The records START
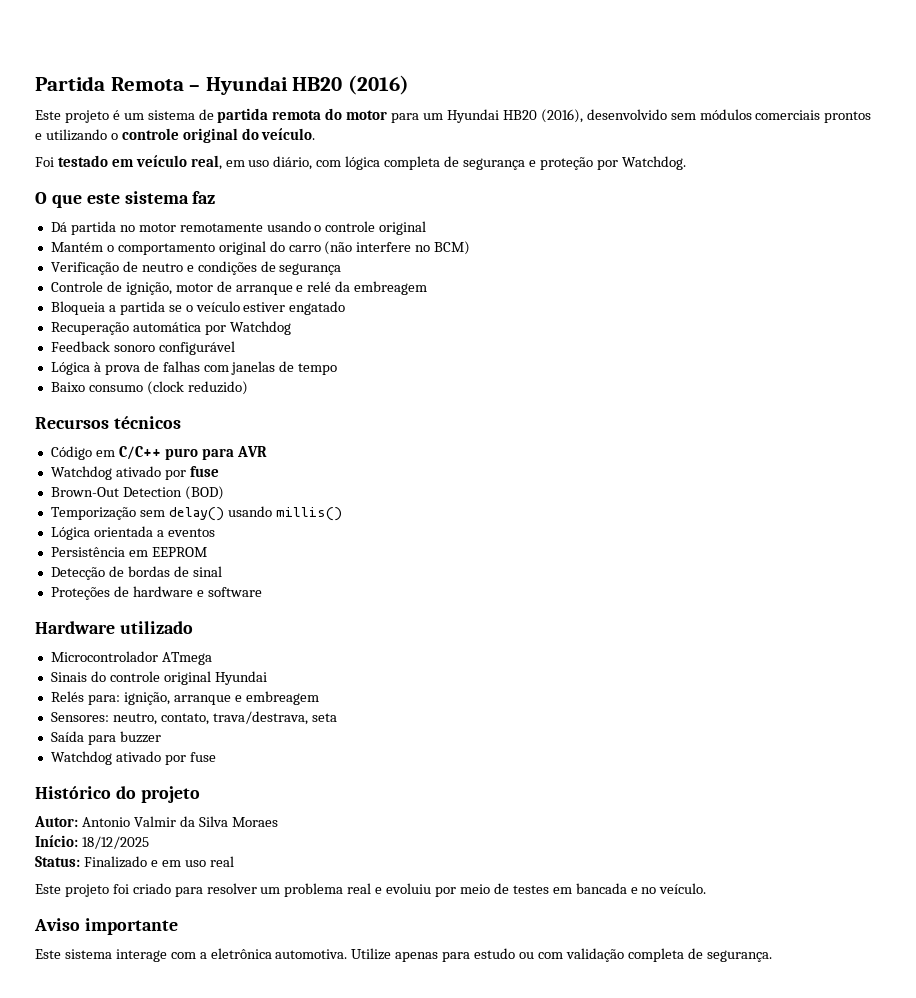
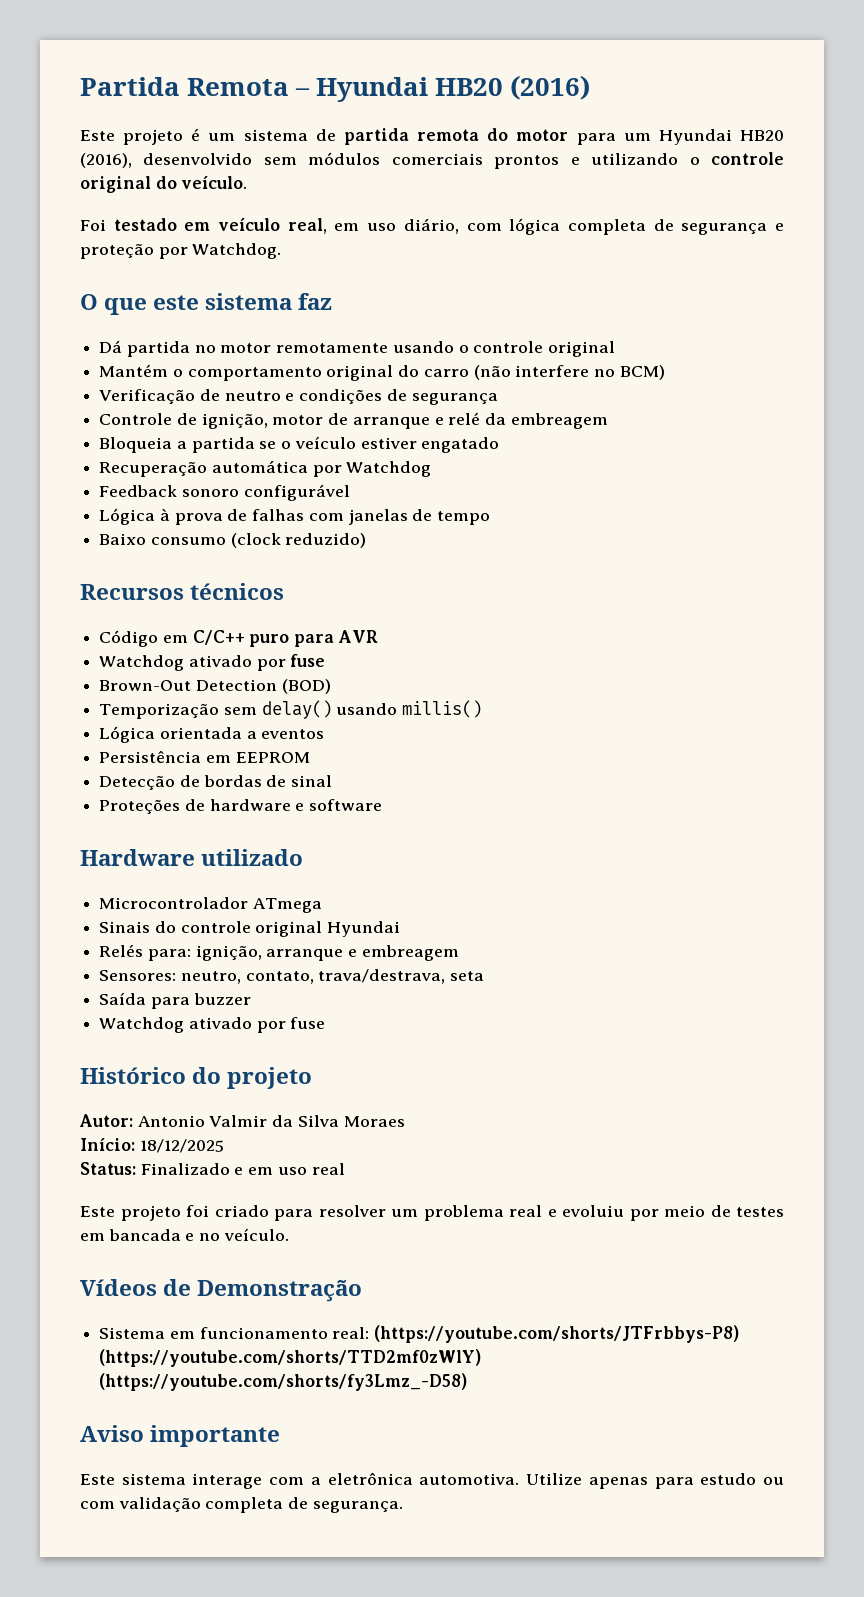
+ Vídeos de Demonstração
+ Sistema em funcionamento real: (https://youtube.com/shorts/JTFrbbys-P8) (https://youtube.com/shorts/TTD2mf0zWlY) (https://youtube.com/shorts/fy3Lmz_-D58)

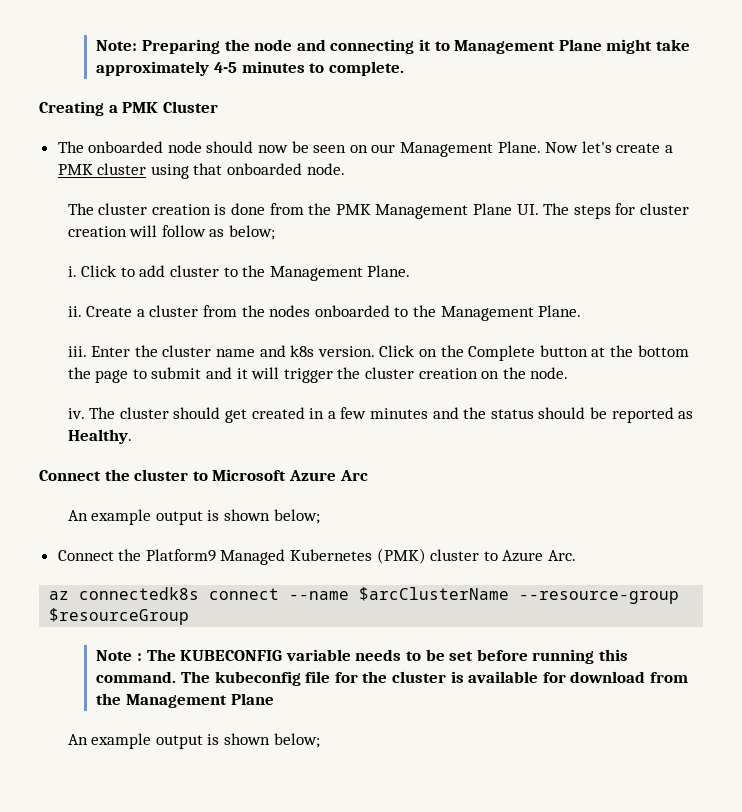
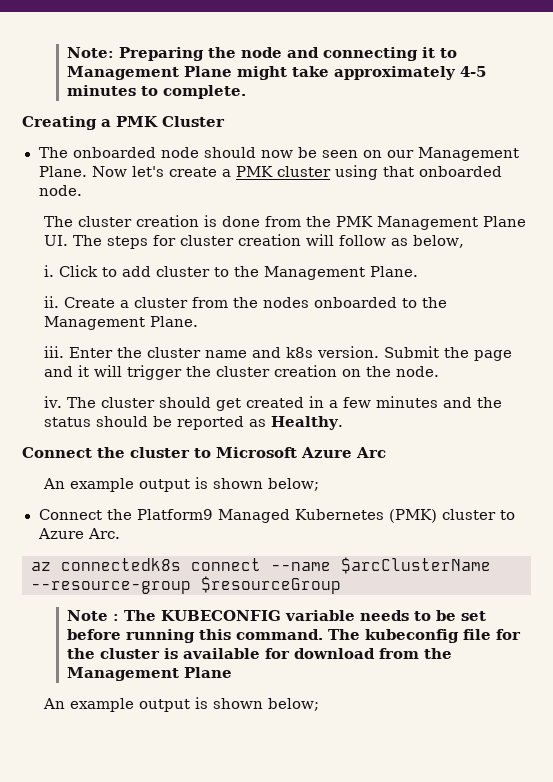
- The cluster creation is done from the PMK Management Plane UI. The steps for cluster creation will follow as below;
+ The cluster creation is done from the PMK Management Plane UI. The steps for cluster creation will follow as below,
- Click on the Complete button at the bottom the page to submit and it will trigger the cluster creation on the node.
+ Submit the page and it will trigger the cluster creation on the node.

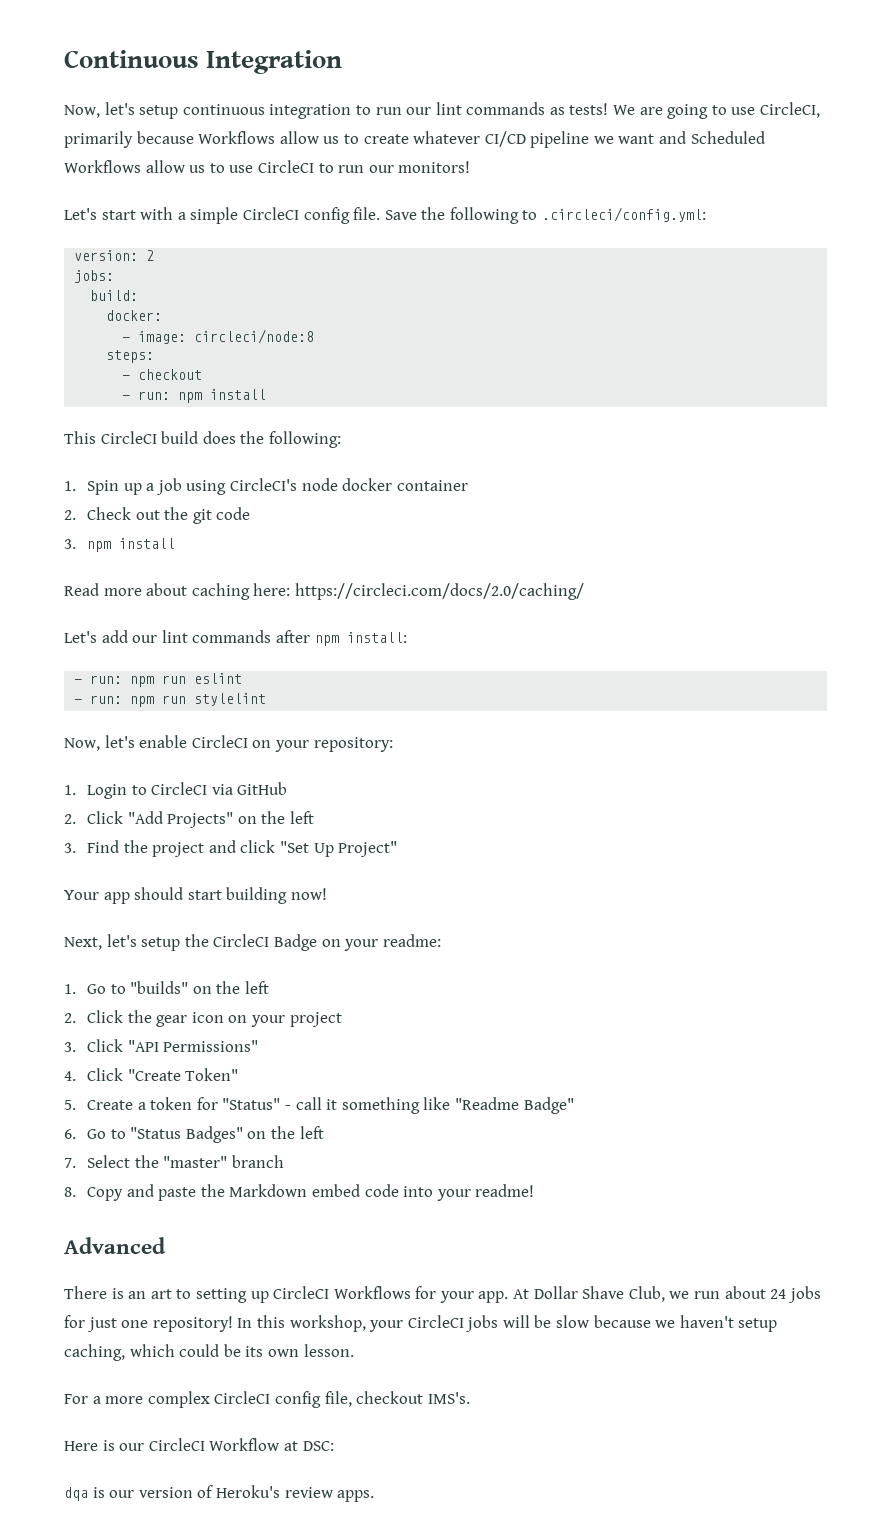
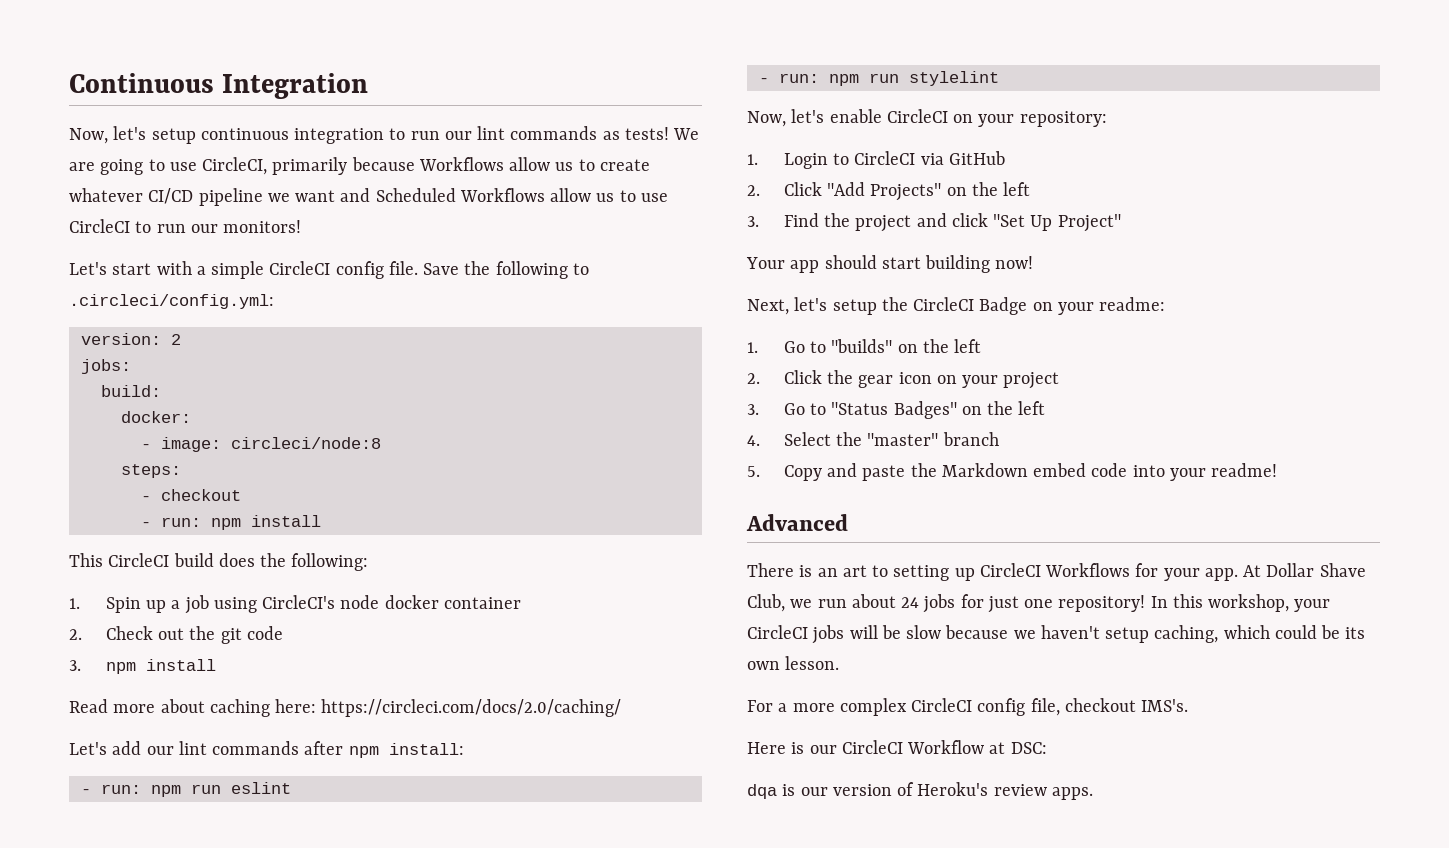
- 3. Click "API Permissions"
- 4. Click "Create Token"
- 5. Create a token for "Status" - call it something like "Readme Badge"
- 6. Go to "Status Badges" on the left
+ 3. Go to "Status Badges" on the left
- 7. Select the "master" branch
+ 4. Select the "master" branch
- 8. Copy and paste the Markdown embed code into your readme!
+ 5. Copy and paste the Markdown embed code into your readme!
The records END
Each line, starting with the one that holds "- 7. Select" and ending with the last line of the listing, is to be restated exactly.

Solution to the exercise:
- 7. Select the "master" branch
+ 4. Select the "master" branch
- 8. Copy and paste the Markdown embed code into your readme!
+ 5. Copy and paste the Markdown embed code into your readme!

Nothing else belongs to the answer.